:: Exercise data

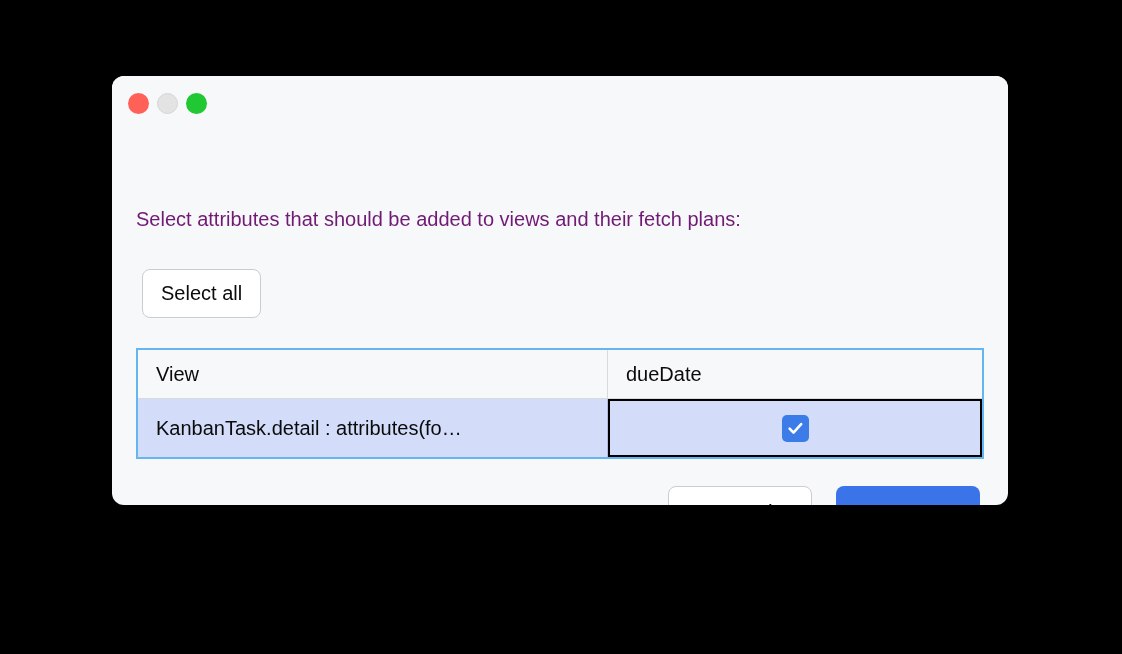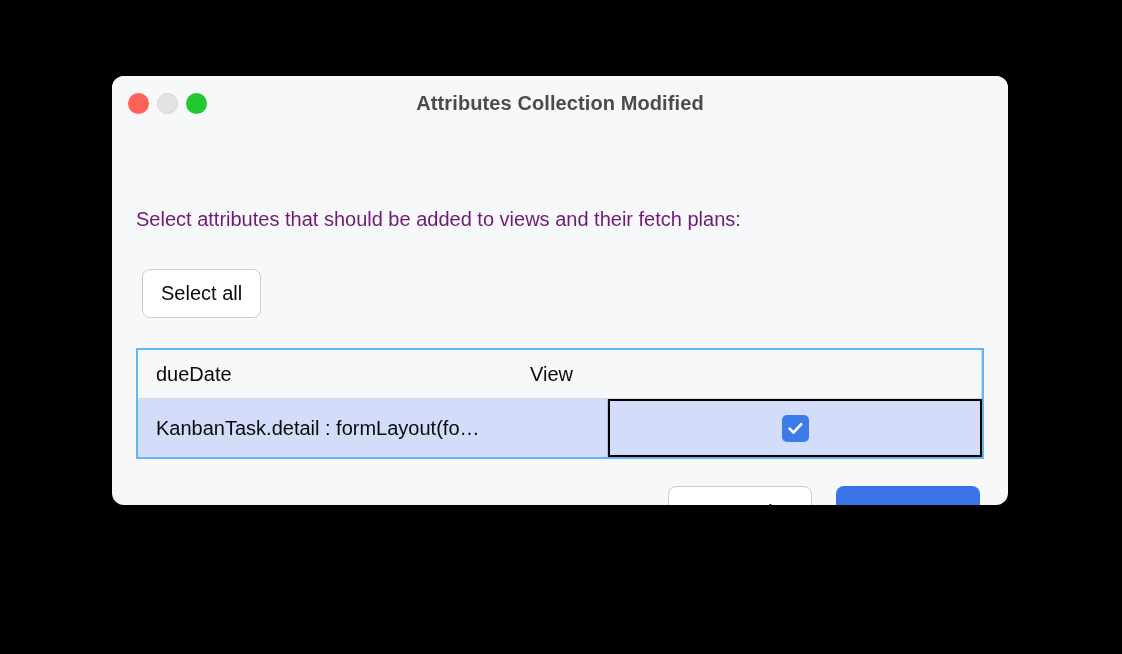--- a/index.html
+++ b/index.html
@@ -213,7 +213,6 @@
       <div class="light min"></div>
       <div class="light zoom"></div>
     </div>
-    <div class="title">Attributes Collection Modified</div>
   </div>
 
   <div class="body">

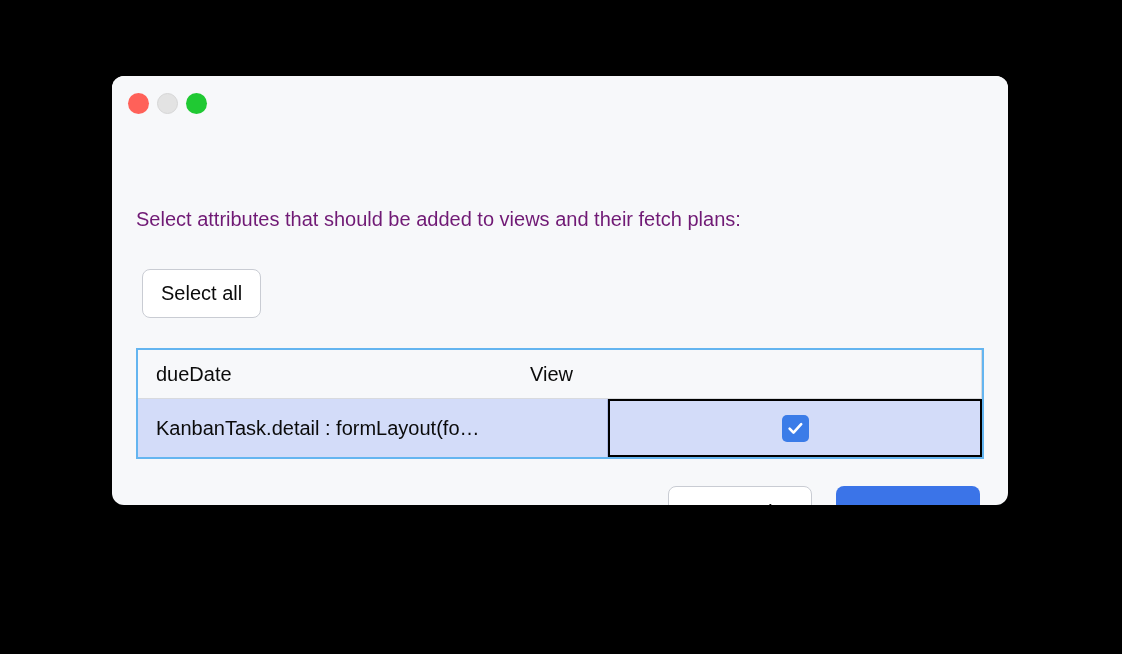--- a/index.html
+++ b/index.html
@@ -225,8 +225,8 @@
 
     <div class="table">
       <div class="thead">
+        <div class="th col-view">View</div>
         <div class="th col-attr">dueDate</div>
-        <div class="th col-view">View</div>
       </div>
       <div class="trow">
         <div class="td col-view">KanbanTask.detail : formLayout(fo…</div>

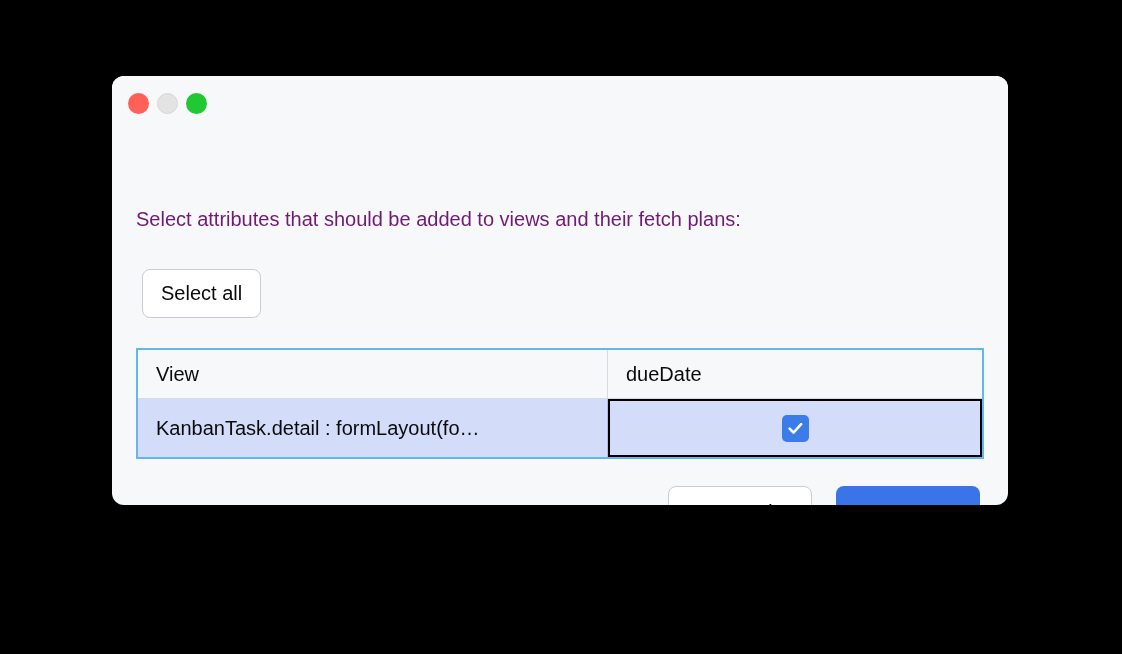--- a/index.html
+++ b/index.html
@@ -229,7 +229,7 @@
         <div class="th col-attr">dueDate</div>
       </div>
       <div class="trow">
-        <div class="td col-view">KanbanTask.detail : formLayout(fo…</div>
+        <div class="td col-view">KanbanTask.detail : attributes(fo…</div>
         <div class="td col-attr">
           <span class="checkbox">
             <svg width="19" height="19" viewBox="0 0 19 19" aria-hidden="true">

::::

▸ Exercise prompt: Pick out every line above that holds the word "detail" and copy it.

▸ Response:
         <div class="td col-view">KanbanTask.detail : formLayout(fo…</div>
-        <div class="td col-view">KanbanTask.detail : formLayout(fo…</div>
+        <div class="td col-view">KanbanTask.detail : attributes(fo…</div>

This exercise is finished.